Stored data

---

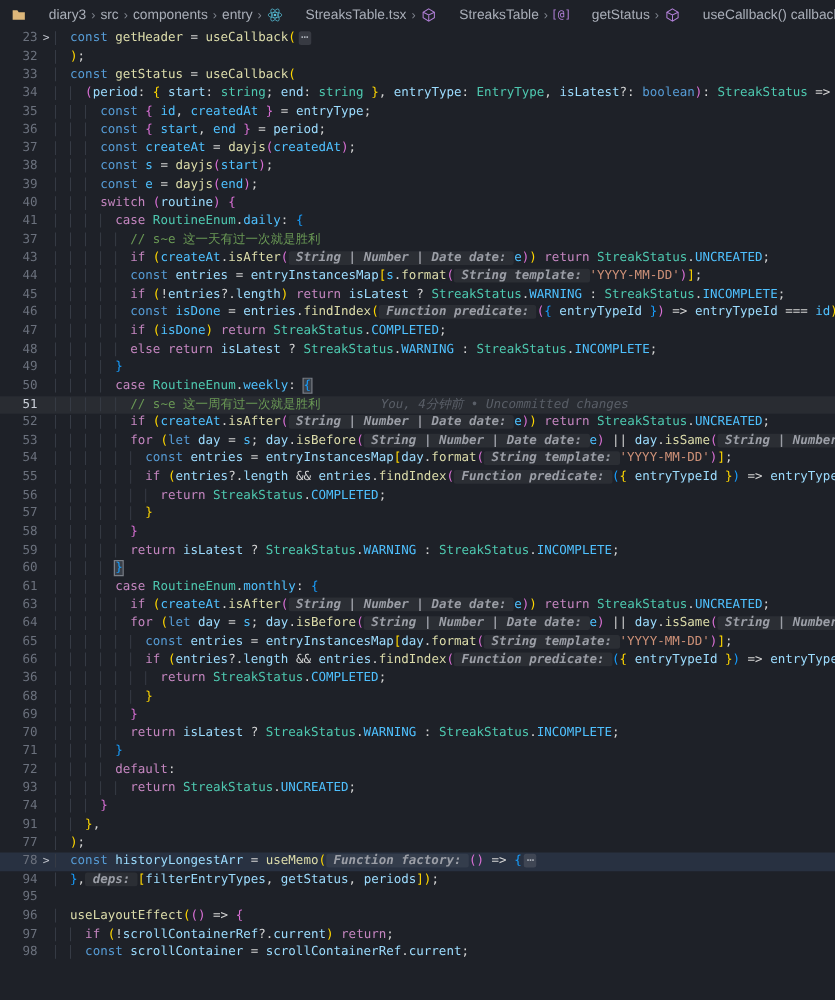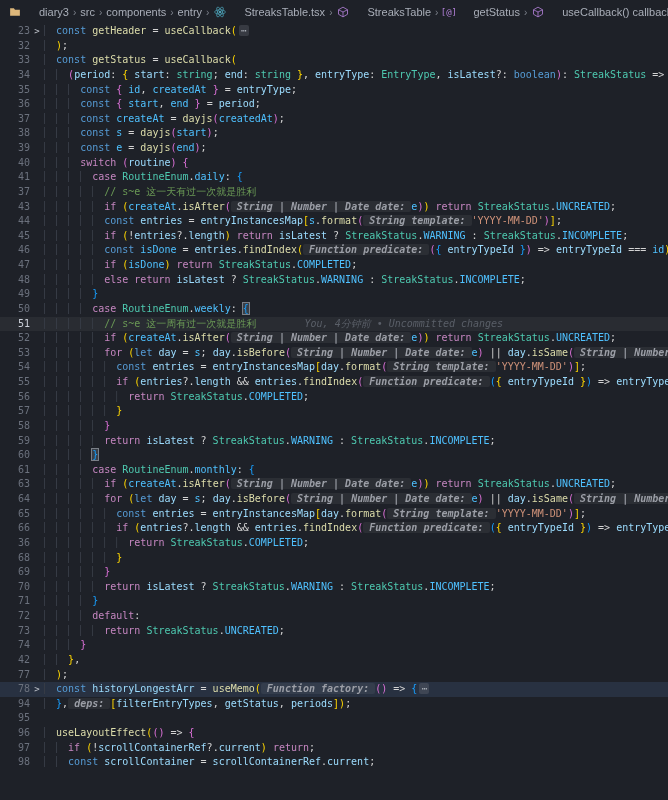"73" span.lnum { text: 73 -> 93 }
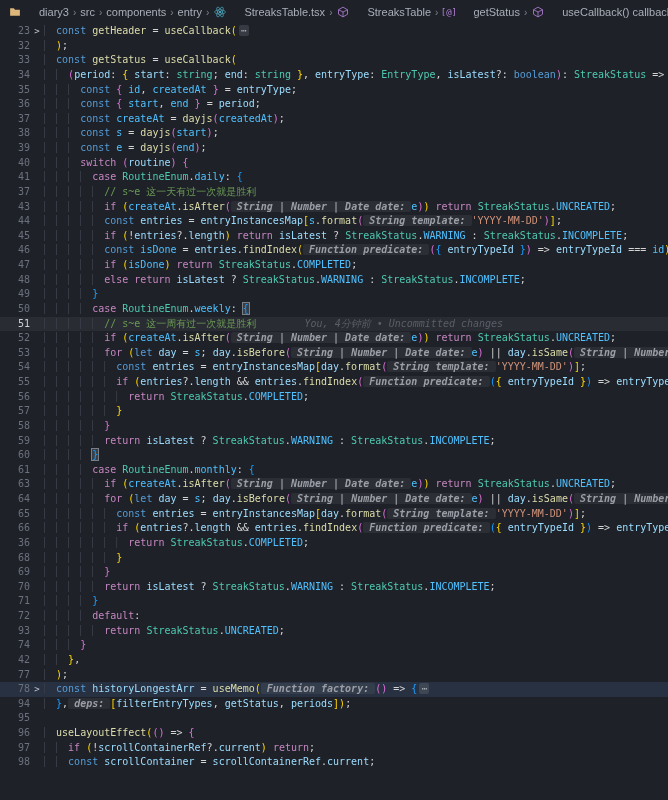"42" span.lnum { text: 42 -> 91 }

---

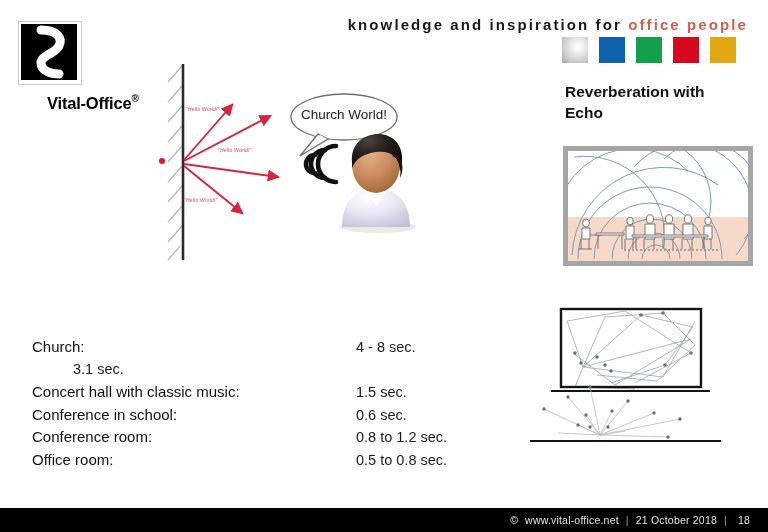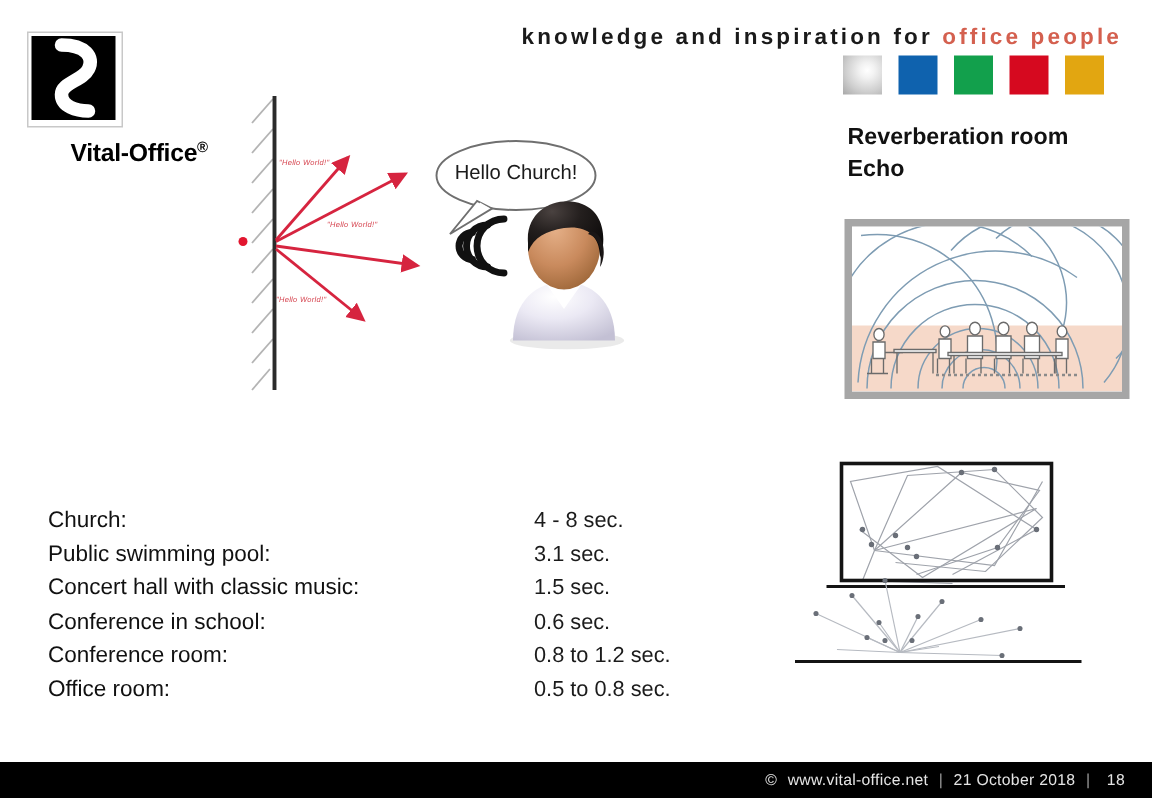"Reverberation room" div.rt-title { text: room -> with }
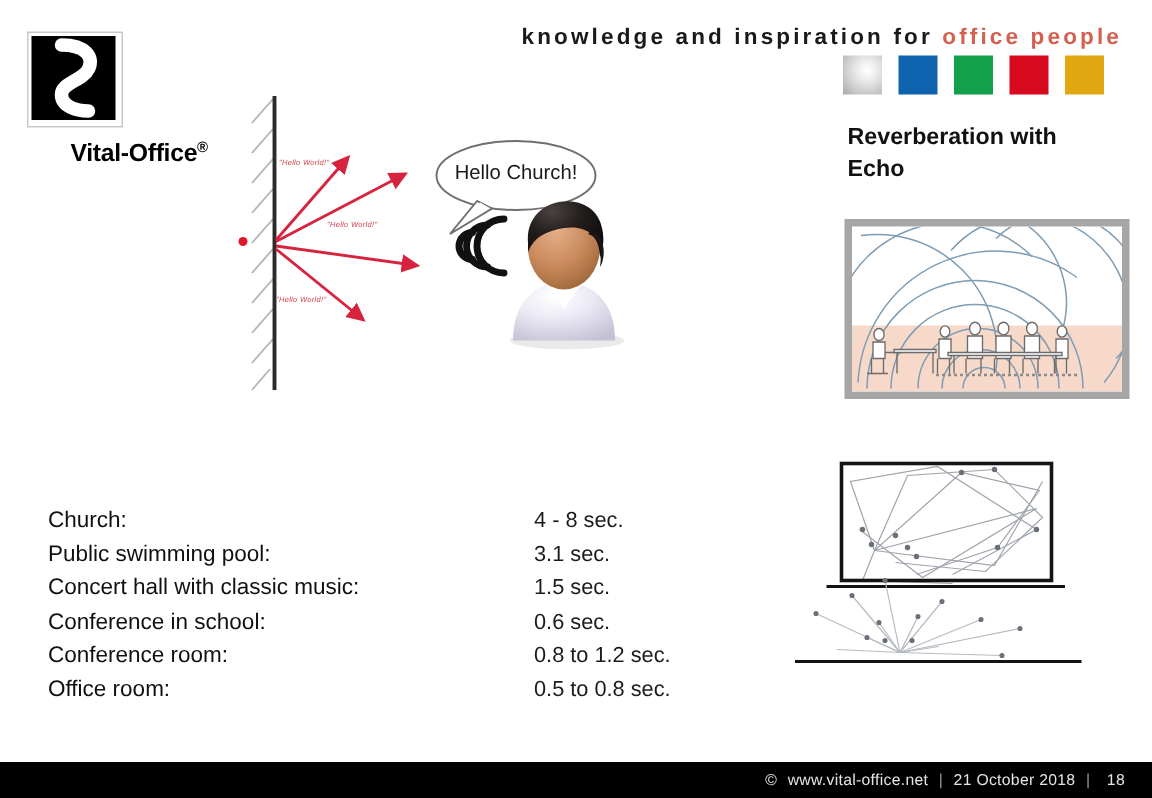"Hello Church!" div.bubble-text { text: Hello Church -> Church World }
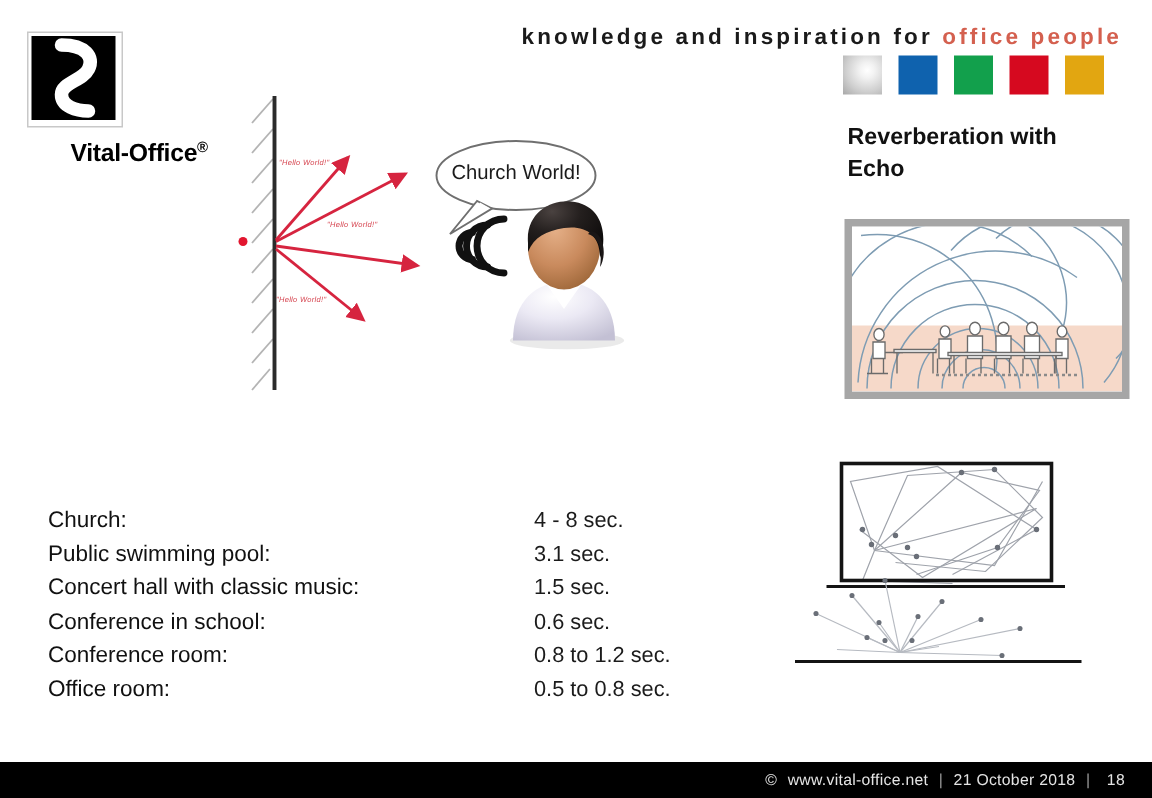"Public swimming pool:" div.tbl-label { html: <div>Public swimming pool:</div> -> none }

---

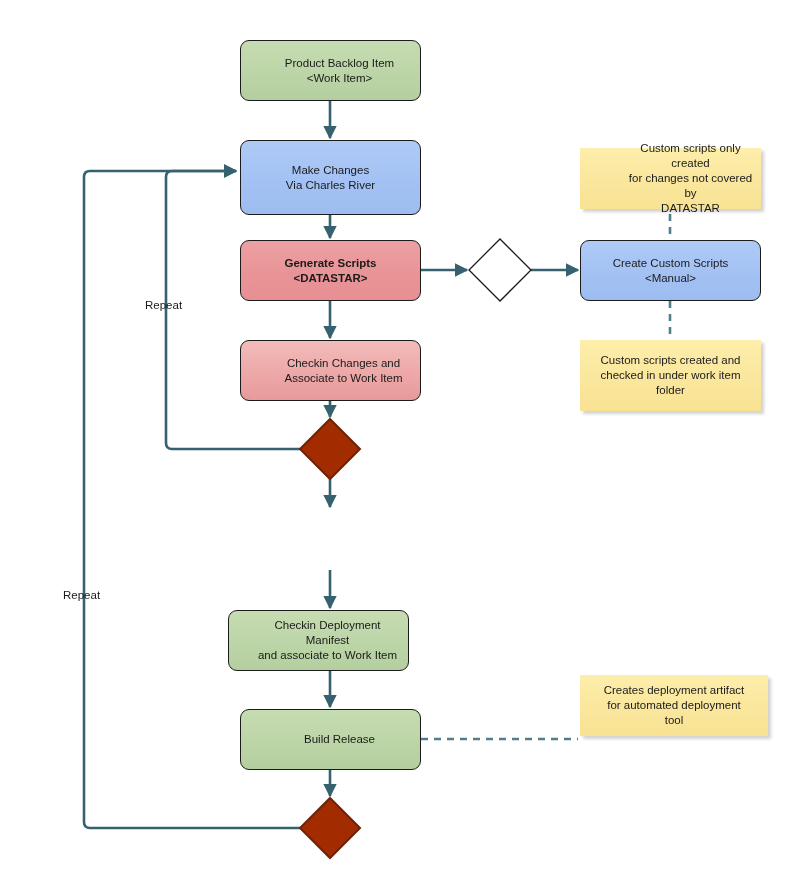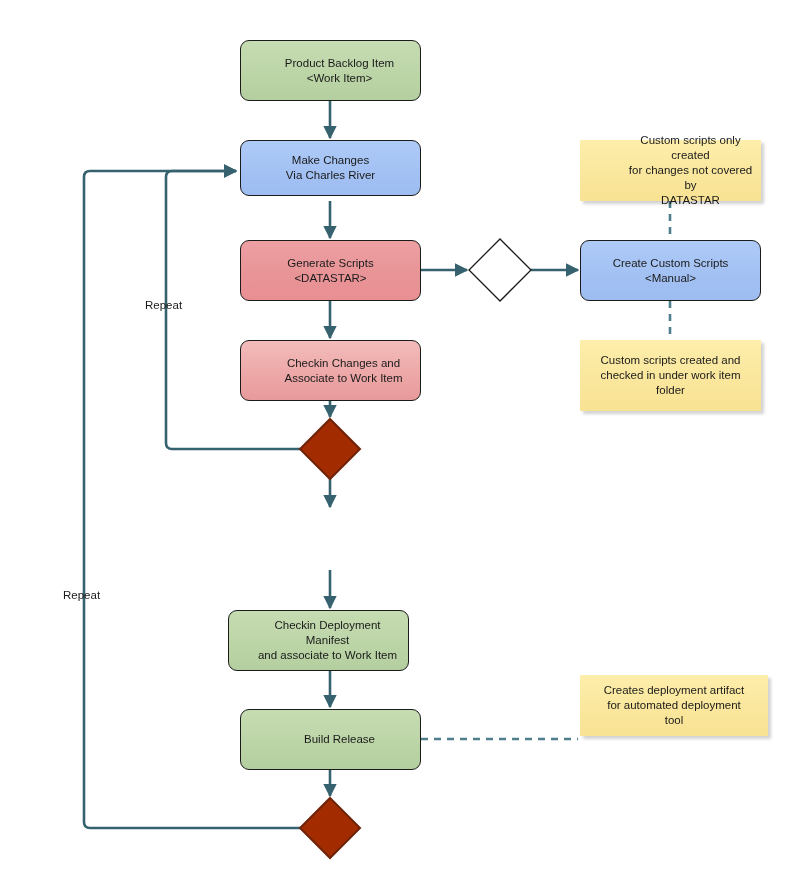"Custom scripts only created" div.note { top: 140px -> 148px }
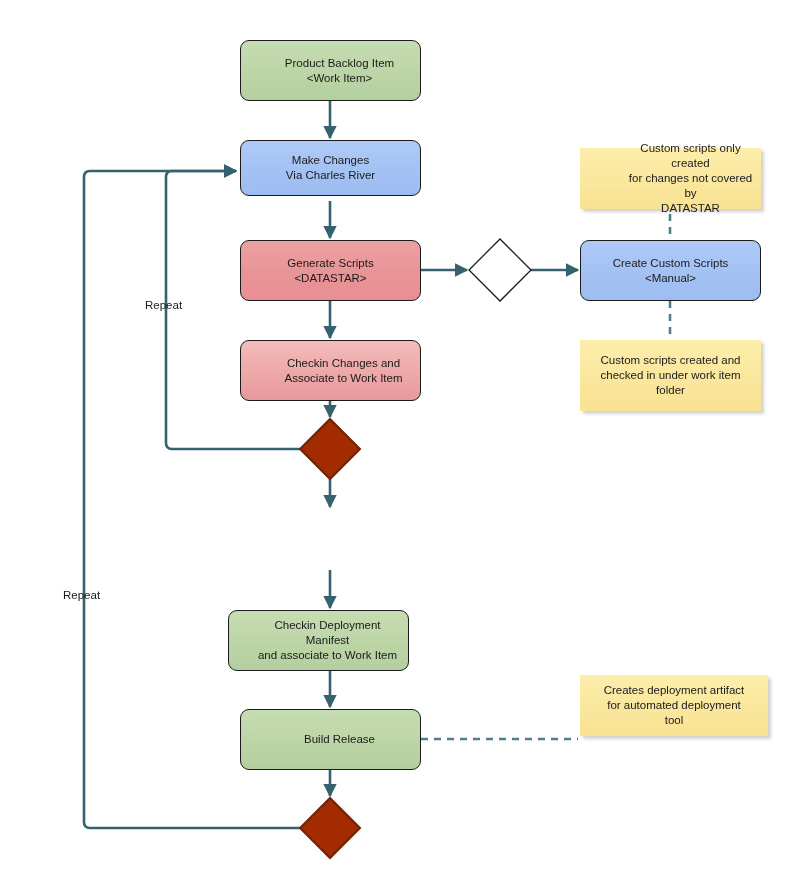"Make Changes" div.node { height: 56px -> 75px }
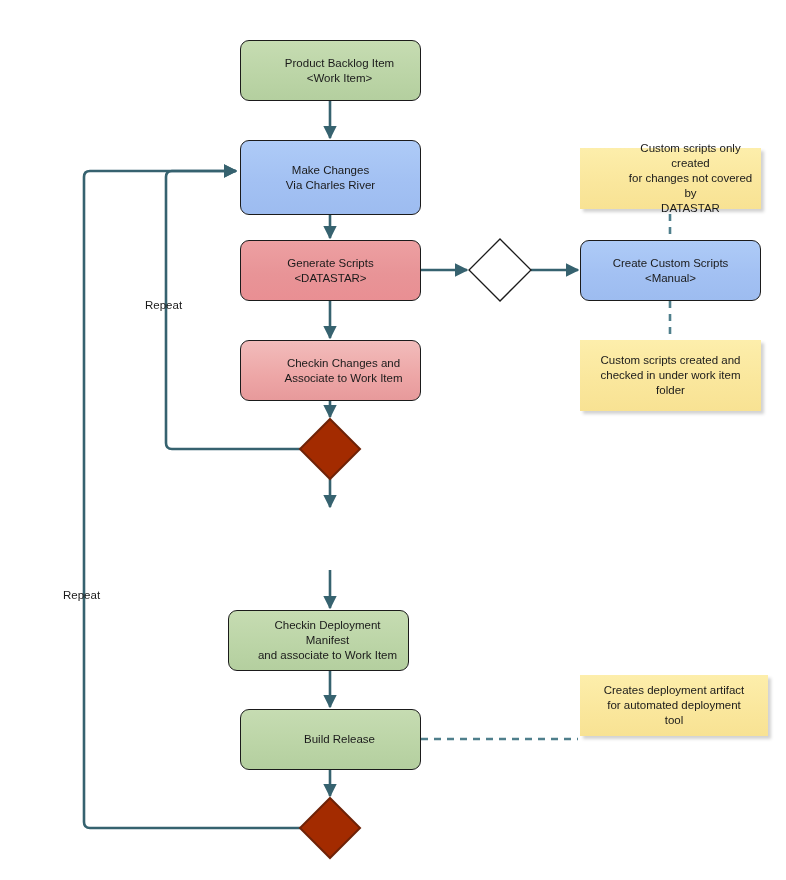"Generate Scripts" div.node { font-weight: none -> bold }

---

Problem to solve
For the material above, give again only the lines starting at the line that contains "text: Hello Church" and ending at the line that contains "html: <div>Public swimming". Pictures do not belong in the copy.

Solved exercise
"Hello Church!" div.bubble-text { text: Hello Church -> Church World }
"Public swimming pool:" div.tbl-label { html: <div>Public swimming pool:</div> -> none }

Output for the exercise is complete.